* [Materials provided]
>>>>

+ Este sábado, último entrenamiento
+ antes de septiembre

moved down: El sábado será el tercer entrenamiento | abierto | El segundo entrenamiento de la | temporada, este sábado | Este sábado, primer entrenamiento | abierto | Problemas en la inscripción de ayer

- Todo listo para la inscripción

<<<<
>>>>

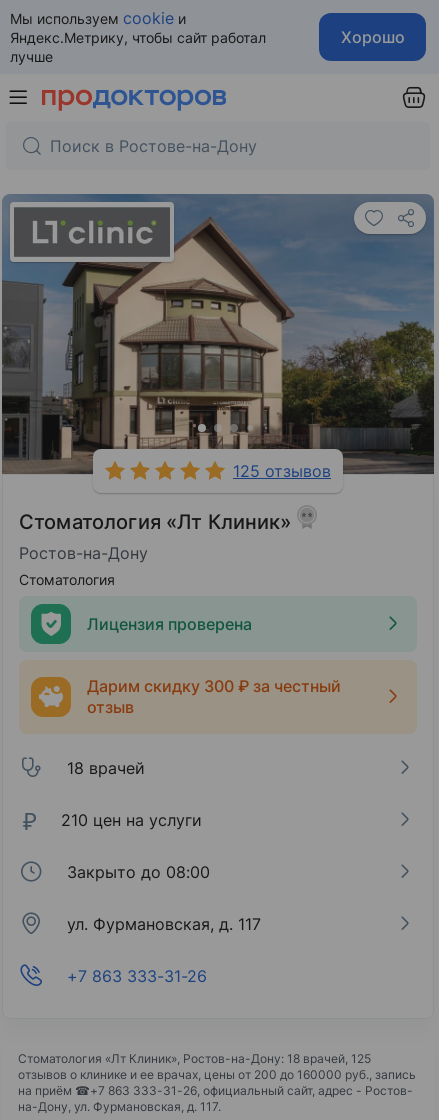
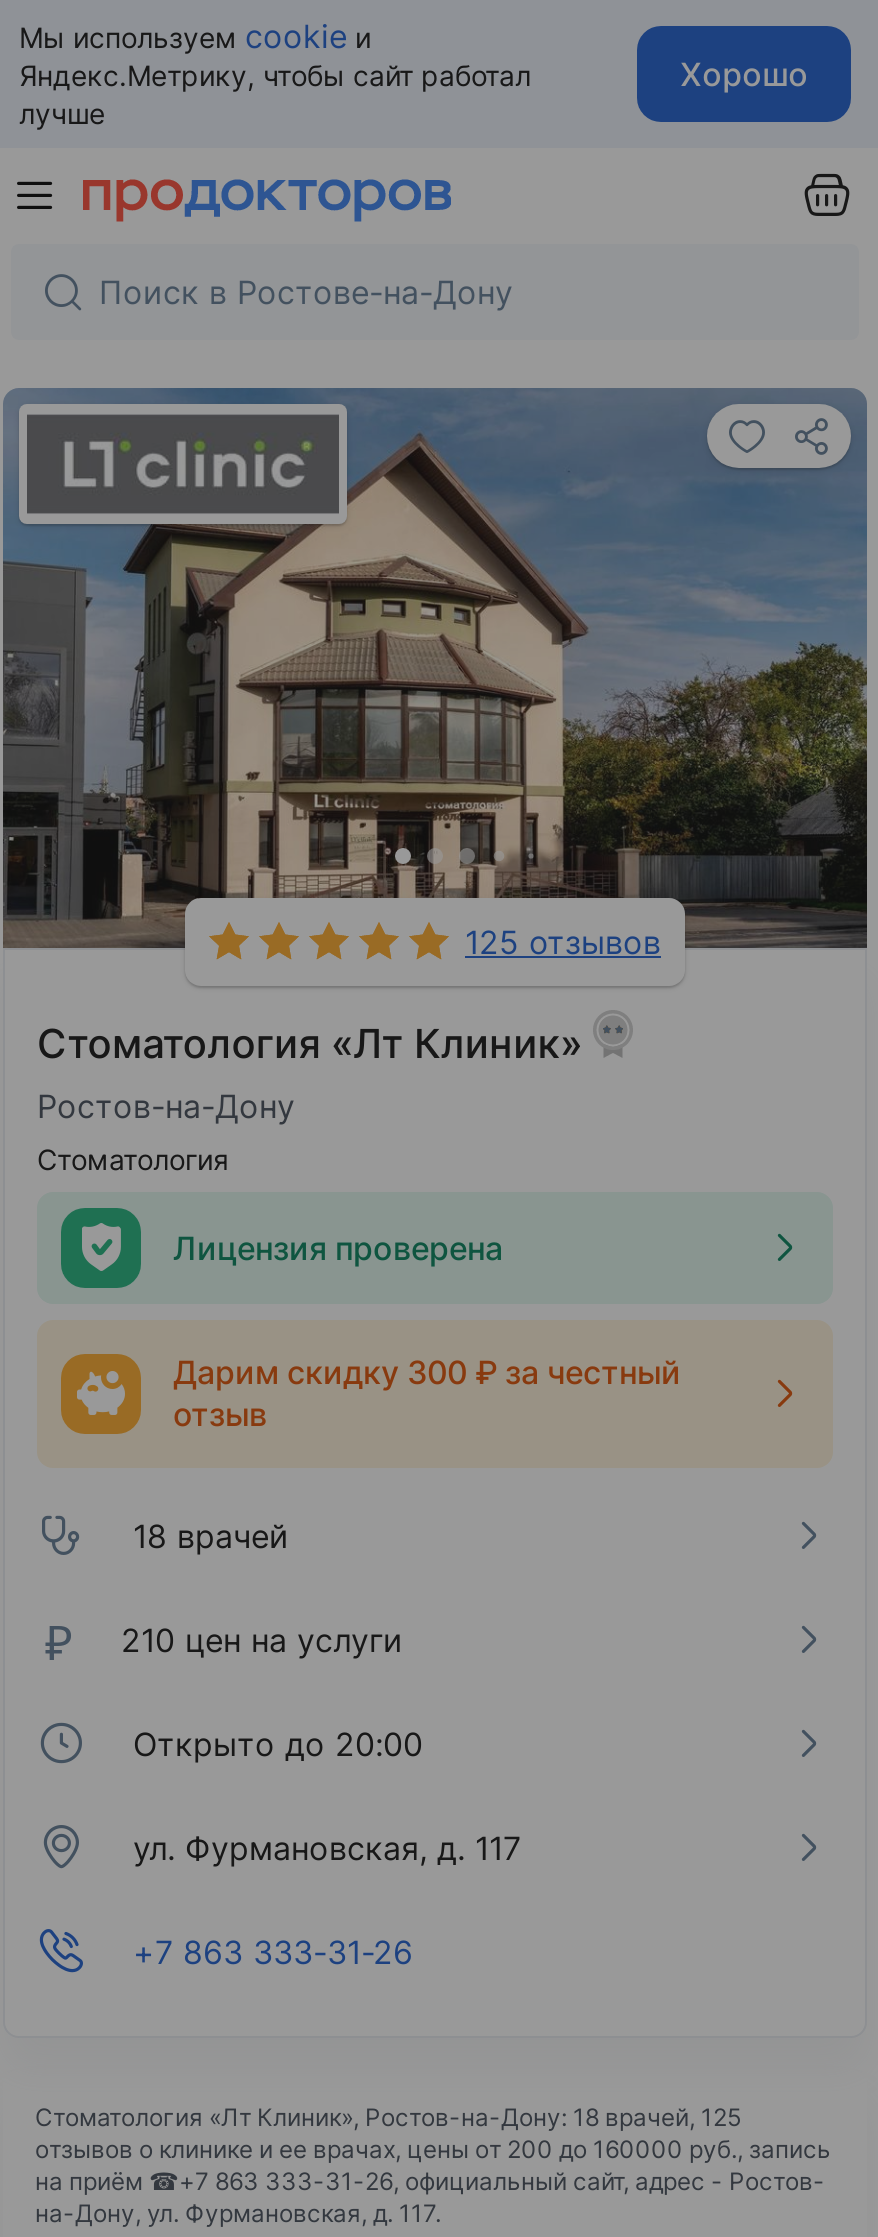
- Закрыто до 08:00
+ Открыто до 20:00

<<<<

* [Task description] Gather every line from the listing above in which the word "inscripción" appears.

* [Reply to the exercise]
moved down: El sábado será el tercer entrenamiento | abierto | El segundo entrenamiento de la | temporada, este sábado | Este sábado, primer entrenamiento | abierto | Problemas en la inscripción de ayer
- Todo listo para la inscripción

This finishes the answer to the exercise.